# tips for rookies



## ulrik (Aug 11, 2008)

only rule here is that you be kind in your saying and not bemeaning. please be respectful.


----------



## fma08 (Aug 11, 2008)

Don't put so much :censored::censored::censored::censored: on your belt 
just kidding


Respect your elders, for they know more than you. (from one rookie to another)


----------



## BossyCow (Aug 11, 2008)

ulrik said:


> only rule here is that you be kind in your saying and not bemeaning. please be respectful.



I am going to attempt to put this kindly. Please take this in the spirit in which it is intended. I am attempting to help you present yourself a little better so that you are better able to relate to the folks here and in EMS in general. 



> that you be kind in your saying


 is not proper english. "Saying" is a verb, not a noun and should not be preceded by a possessive pronoun such as "your". The correct way to phrase what I think you were attempting to say would be 

"The only rule here is that you are kind in the way you say things and not demean people.
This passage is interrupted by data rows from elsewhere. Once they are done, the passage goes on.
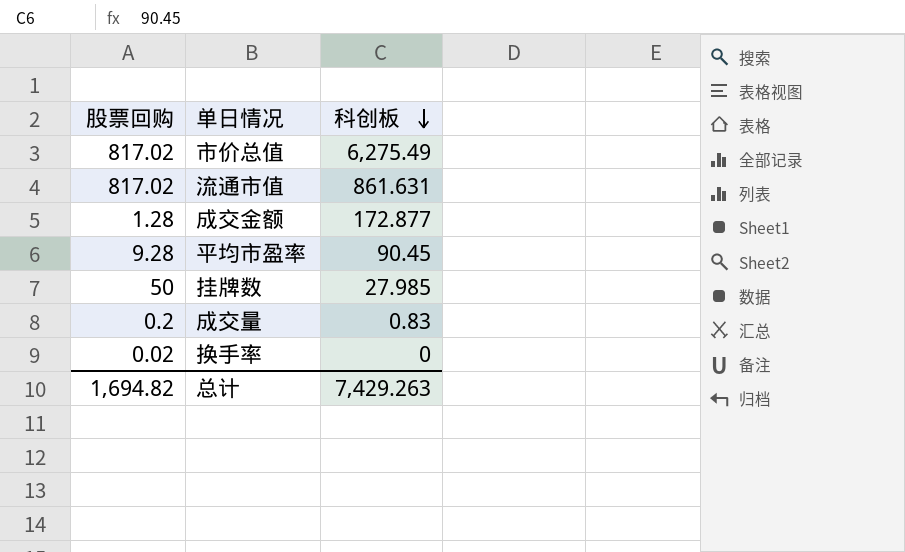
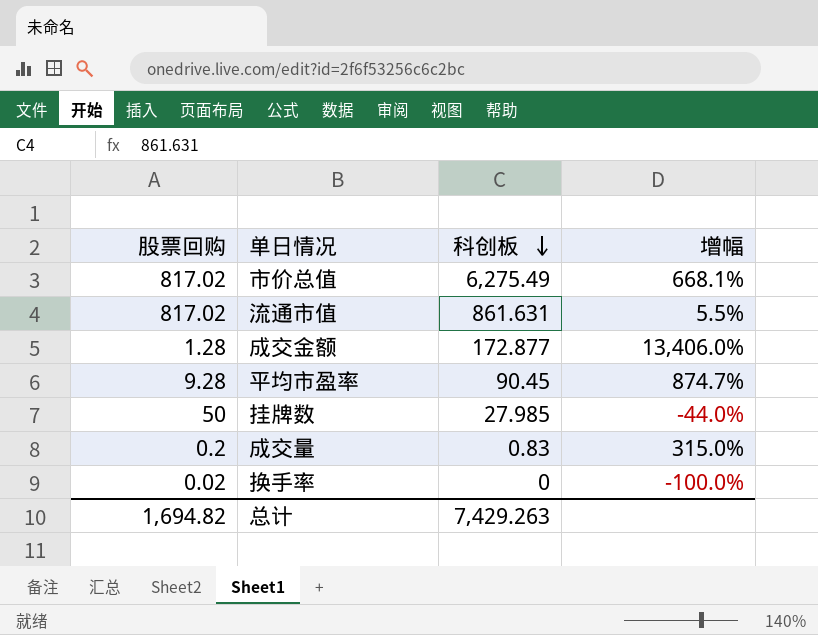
column 增幅 | formula: none -> ([科创板] - [股票回购]) / [股票回购]

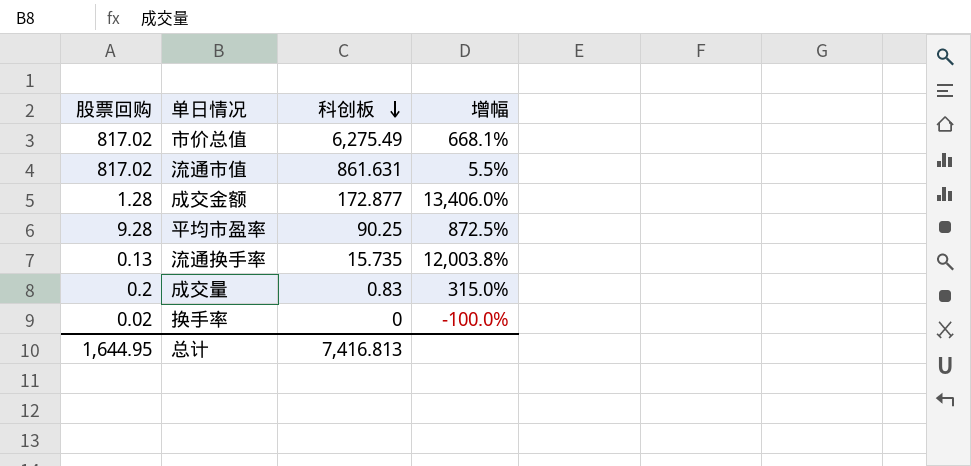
row 挂牌数: 50 | 27.985 | -44.0% -> none
平均市盈率 | 科创板: 90.45 -> 90.25
平均市盈率 | 增幅: 874.7% -> 872.5%
row 流通换手率: none -> 0.13 | 15.735 | 12,003.8%
总计 | 股票回购: 1,694.82 -> 1,644.95
总计 | 科创板: 7,429.263 -> 7,416.813

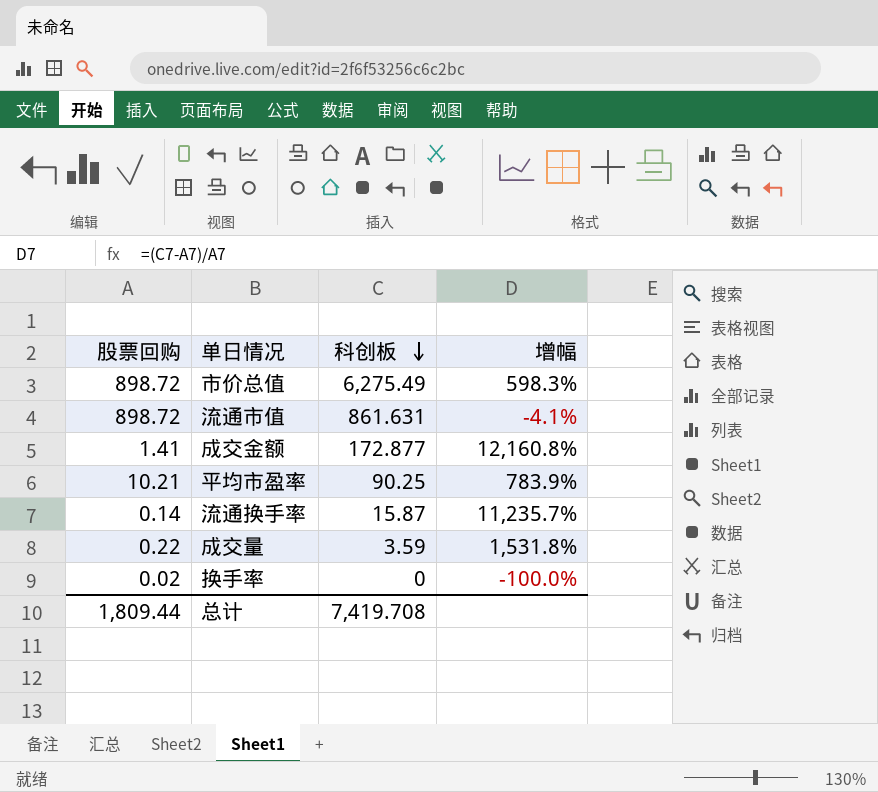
市价总值 | 股票回购: 817.02 -> 898.72
市价总值 | 增幅: 668.1% -> 598.3%
流通市值 | 股票回购: 817.02 -> 898.72
流通市值 | 增幅: 5.5% -> -4.1%
成交金额 | 股票回购: 1.28 -> 1.41
成交金额 | 增幅: 13,406.0% -> 12,160.8%
平均市盈率 | 股票回购: 9.28 -> 10.21
平均市盈率 | 增幅: 872.5% -> 783.9%
流通换手率 | 股票回购: 0.13 -> 0.14
流通换手率 | 科创板: 15.735 -> 15.87
流通换手率 | 增幅: 12,003.8% -> 11,235.7%
成交量 | 股票回购: 0.2 -> 0.22
成交量 | 科创板: 0.83 -> 3.59
成交量 | 增幅: 315.0% -> 1,531.8%
总计 | 股票回购: 1,644.95 -> 1,809.44
总计 | 科创板: 7,416.813 -> 7,419.708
Please be respectful." 

Your choice of words and the way you put sentences together does not sound like someone familiar with conversational English. If this is simply a lack of education on how to put sentences together, you will need to correct this with classes, or you will find it difficult to be hired in any quality agency.


----------



## 2serveothers (Aug 11, 2008)

*Leave the person alone....*

You know I am fairly new to this forum, but what becomes unmistakenly known, is that many on this forum are quick to judge, and slow to welcome. You might find more interest in what you all are trying to recommend by doing some of the latter... Just a thought.


----------



## 2serveothers (Aug 11, 2008)

*Welcome Ulrik...*

Welcome Ulrik, make sure to search carefully, as opinions are very abundant on the forum. Some are very wise and some are a little less than such.

Entering into the field of Emergency Medicine is different for everyone, and one that should not be taken lightly. The capacity with which you would like to serve deserves attention as well, everyone has to start somewhere. There are numerous respectable Emergency Care Providers who can give advice. Observe them and find the traits that emulate knowledge, skills and abilities. But also it is beneficial to find someone who is not "programmed" and actually has "feelings". I have known both. 
Get the best education you can, and take the initiative to expound on the skills and knowledge you recieve. 
Best of courage, understanding and knowledge to you in this endeavor. It can provide many life rewards, serving others.


----------



## KEVD18 (Aug 11, 2008)

in regards to forum rookies, my biggest tip is learn to work the search feature. 

in reagrds to ems rookies, there are some tips that folks here have come up with in another thread(see how that ties wonderfully into my first tip).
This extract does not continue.